Is a subset of a relation that is a partial order also a partial order?

Question

I've sat on this question for a while now:

Question:

Suppose that $R$ is a partial order. If we take some subset $S$ of $R$, will it also be a partial order? Prove or disprove this.

Now I know the following. For a partial order, the set must follow these criteria.

1. reflective

2. anti-symmetric

3. transitive

So if the relation on a set is a partial order. If we collected any values from that set $R$ and put in set $S$ will that be a partial order?

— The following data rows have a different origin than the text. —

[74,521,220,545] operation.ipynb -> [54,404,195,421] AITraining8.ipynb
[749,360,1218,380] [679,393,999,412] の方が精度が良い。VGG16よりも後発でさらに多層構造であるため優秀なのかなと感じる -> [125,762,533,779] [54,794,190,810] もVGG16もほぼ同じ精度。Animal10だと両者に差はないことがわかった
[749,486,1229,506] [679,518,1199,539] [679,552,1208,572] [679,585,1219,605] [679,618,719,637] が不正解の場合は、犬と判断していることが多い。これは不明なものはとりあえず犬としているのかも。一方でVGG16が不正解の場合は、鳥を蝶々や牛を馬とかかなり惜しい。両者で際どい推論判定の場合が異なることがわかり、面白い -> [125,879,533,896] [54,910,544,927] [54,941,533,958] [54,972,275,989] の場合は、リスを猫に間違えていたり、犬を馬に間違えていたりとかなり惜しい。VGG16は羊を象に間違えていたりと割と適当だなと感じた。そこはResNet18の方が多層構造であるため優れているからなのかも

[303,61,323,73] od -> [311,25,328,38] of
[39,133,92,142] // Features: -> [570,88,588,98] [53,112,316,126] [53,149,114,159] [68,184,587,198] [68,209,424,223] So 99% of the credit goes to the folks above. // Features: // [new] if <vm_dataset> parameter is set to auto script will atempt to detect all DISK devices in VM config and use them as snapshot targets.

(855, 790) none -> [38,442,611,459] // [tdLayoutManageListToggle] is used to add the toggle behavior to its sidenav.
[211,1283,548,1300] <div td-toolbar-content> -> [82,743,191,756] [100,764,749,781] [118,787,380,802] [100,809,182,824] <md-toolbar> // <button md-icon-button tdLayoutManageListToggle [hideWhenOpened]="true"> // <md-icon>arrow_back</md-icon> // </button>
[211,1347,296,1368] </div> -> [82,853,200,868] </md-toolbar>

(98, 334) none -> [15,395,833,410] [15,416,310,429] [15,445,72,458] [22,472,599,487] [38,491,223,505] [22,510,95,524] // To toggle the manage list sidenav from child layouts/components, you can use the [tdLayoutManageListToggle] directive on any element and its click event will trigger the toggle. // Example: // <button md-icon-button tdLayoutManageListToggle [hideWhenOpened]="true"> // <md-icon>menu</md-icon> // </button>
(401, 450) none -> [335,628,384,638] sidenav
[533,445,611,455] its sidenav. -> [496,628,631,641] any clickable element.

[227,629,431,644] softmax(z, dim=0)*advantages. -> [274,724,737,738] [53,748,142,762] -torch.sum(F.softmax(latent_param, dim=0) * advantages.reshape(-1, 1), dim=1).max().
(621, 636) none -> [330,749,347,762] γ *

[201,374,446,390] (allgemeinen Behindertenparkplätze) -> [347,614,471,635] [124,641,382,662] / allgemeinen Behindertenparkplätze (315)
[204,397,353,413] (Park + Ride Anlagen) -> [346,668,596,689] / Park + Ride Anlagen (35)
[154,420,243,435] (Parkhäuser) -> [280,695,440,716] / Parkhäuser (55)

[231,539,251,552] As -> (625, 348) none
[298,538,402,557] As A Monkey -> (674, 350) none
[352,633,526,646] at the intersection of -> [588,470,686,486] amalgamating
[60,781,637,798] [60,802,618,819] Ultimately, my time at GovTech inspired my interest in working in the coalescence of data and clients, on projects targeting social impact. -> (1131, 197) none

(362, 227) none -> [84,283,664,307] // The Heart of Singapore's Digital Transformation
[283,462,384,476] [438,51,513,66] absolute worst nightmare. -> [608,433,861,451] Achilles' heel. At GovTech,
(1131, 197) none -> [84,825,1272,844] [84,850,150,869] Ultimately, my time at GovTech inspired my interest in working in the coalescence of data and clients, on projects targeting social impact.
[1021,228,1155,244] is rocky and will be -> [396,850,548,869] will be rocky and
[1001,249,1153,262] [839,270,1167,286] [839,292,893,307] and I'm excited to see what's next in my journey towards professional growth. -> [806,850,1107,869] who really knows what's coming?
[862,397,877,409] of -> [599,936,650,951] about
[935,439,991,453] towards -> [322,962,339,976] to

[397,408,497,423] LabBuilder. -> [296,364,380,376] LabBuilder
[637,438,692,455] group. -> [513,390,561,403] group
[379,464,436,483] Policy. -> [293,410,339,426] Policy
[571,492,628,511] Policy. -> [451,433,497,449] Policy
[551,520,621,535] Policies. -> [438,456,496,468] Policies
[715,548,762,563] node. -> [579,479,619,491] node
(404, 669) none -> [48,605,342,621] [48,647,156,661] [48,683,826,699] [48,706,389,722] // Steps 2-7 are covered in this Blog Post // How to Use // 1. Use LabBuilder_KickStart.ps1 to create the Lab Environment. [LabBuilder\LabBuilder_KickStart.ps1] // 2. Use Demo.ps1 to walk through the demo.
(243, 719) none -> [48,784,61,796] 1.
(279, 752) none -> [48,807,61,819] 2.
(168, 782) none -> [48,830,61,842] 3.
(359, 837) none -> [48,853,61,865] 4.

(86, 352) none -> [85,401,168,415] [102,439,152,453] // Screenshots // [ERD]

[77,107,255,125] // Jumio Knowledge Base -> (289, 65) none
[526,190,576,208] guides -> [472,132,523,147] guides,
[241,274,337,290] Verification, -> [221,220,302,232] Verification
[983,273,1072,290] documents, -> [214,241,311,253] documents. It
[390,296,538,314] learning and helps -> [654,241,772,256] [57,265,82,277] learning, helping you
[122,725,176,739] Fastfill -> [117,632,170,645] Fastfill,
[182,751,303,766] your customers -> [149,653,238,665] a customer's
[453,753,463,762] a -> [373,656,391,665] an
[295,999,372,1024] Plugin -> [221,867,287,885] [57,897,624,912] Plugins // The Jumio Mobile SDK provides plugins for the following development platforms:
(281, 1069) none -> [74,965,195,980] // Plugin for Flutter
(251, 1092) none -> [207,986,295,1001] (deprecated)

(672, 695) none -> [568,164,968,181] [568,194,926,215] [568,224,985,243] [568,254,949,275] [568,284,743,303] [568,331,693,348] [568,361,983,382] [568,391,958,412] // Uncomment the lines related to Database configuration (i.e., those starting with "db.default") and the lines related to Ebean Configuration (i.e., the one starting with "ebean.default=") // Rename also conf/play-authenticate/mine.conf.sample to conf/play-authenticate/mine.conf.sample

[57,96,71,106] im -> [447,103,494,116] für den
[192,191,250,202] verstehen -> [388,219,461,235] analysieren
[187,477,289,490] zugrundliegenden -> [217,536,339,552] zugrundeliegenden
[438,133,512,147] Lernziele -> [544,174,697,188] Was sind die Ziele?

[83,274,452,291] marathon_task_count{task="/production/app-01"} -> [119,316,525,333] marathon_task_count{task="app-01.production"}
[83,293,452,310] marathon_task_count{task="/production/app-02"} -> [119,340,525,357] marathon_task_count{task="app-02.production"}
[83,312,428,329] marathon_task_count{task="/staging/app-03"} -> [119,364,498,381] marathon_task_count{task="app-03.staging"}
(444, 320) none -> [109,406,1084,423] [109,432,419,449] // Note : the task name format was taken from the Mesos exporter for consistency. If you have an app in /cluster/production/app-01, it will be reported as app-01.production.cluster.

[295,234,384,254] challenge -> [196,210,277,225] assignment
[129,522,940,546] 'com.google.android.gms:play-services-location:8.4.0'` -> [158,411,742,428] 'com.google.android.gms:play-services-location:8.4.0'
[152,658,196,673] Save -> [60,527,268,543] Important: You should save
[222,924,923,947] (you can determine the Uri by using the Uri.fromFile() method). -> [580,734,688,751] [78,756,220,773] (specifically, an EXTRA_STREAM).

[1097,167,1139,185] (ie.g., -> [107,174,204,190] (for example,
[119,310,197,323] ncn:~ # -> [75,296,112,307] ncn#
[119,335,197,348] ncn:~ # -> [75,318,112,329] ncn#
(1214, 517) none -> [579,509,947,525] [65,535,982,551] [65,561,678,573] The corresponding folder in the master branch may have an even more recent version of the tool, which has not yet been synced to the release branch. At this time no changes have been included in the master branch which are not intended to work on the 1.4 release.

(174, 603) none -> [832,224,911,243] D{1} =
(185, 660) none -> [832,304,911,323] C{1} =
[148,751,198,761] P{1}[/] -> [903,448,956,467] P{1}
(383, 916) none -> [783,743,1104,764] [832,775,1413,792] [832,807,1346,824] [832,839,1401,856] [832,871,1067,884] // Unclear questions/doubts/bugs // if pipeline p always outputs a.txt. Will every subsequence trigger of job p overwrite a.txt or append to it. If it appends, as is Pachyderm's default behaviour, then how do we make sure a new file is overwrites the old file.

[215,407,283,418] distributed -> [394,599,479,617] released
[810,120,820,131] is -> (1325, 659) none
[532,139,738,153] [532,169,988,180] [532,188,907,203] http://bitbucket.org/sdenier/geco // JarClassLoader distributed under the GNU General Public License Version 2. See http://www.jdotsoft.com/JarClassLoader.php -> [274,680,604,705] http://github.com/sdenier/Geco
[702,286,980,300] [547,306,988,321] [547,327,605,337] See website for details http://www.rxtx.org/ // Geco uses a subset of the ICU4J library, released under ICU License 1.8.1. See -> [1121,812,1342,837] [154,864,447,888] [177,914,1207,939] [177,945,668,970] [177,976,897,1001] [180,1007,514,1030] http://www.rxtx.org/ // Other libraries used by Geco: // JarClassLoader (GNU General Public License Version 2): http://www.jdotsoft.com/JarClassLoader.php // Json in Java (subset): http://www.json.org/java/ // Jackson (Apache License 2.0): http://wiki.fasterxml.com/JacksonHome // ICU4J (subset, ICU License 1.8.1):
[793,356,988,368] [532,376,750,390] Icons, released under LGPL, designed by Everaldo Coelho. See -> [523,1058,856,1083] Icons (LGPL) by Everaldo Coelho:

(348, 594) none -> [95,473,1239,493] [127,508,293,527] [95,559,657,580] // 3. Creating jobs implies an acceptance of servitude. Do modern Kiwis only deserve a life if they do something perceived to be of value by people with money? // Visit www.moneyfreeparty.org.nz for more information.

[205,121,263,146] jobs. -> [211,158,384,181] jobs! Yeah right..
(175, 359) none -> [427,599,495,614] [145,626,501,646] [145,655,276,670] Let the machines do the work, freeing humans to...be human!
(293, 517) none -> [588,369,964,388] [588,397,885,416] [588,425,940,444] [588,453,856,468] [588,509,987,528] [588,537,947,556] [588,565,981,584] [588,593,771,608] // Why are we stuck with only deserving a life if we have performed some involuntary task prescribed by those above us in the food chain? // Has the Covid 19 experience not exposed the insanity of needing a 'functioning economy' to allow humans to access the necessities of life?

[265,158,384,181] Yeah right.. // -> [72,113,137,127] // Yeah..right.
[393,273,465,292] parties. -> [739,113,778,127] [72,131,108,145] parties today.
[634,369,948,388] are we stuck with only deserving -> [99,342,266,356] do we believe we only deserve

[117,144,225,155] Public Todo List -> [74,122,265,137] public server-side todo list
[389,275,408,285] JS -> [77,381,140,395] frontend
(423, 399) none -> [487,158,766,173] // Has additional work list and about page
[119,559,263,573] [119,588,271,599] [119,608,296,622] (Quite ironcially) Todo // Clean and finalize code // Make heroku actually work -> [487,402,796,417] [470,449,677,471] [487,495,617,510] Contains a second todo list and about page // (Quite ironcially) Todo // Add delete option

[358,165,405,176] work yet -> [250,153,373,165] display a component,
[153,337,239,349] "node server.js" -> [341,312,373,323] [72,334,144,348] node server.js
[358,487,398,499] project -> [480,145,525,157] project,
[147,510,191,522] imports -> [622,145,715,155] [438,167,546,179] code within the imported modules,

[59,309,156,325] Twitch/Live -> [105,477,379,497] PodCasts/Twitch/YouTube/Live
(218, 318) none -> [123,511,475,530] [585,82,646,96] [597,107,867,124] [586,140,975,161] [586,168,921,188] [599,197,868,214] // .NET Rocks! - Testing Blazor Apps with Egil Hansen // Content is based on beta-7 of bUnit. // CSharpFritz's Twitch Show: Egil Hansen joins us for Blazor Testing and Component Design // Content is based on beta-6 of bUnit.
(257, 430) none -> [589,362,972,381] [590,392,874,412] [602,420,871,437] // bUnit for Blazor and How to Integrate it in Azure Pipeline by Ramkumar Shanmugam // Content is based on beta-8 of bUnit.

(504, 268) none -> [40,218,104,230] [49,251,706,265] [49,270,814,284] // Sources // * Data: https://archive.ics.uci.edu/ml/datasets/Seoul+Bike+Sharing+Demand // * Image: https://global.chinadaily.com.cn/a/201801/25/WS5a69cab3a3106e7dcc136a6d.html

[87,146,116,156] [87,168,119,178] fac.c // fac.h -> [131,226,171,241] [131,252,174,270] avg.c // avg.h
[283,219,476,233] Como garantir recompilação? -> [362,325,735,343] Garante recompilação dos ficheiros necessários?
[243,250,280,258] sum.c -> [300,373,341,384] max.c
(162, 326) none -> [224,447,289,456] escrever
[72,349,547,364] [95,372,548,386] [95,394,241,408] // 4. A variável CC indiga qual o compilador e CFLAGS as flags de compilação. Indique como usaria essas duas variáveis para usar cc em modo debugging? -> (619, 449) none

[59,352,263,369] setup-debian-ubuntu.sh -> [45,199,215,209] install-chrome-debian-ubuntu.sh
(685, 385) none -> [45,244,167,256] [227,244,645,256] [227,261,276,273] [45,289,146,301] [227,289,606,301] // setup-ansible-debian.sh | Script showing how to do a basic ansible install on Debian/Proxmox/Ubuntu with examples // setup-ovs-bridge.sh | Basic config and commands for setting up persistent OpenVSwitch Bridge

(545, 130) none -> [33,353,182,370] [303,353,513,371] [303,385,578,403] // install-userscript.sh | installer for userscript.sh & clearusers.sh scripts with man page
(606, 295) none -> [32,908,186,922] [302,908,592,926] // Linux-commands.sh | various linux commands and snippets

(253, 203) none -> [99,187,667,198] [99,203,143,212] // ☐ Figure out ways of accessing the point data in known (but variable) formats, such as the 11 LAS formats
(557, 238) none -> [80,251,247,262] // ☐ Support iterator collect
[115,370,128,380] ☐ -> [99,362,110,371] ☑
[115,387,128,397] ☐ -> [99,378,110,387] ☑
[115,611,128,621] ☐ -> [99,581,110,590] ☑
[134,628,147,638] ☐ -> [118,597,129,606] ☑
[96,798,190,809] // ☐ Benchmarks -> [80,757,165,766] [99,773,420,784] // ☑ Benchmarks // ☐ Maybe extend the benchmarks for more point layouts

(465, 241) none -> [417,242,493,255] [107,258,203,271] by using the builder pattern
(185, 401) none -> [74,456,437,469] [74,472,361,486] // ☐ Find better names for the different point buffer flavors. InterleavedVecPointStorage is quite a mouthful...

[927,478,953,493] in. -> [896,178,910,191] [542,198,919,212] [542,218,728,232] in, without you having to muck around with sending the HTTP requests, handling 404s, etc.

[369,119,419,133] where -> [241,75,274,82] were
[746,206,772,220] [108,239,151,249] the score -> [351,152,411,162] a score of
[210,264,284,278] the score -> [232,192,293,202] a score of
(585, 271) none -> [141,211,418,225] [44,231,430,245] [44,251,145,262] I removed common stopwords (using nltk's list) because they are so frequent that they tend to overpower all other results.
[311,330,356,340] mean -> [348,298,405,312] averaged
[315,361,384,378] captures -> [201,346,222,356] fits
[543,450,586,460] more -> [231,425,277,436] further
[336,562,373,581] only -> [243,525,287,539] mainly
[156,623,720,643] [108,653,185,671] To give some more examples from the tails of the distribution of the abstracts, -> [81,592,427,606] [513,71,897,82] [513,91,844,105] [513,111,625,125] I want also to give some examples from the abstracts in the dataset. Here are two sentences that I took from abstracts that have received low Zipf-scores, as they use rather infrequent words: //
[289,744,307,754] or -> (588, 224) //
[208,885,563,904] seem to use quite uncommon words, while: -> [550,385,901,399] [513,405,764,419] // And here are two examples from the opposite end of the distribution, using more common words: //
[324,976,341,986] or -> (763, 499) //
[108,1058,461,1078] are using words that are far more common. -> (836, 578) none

I believe that the subset is always reflective because a set is always a subset of itself. However I am struggling to prove the other $2$ criteria.

Example:

$R = \{(1,1),(1,2),(2,2),(1,3),(2,3),(3,3)\}$

$S = \{(1,1),(2,3)\}$

Subset $S$ is not a partial order from the set of relation $R$? I could use multiple counter examples and proof by cases?

Is this the right way of looking at the question?

Thanks.

Answer 1

Well, if $R\subset A\times A$ is a partial order and $B$ is a subset of $A$, then $$S = R\cap B\times B = \{(a,b)\mid (a,b)\in R,a,b\in B\}$$ is a partial order. This is the best general result you can get.

In your example, let $R= \{(1,1),(1,2),(2,2),(1,3),(2,3),(3,3)\}$, where $A=\{1,2,3\}$. If $B=\{1,2\}$, then $S=\{(1,1),(1,2),(2,2)\}$.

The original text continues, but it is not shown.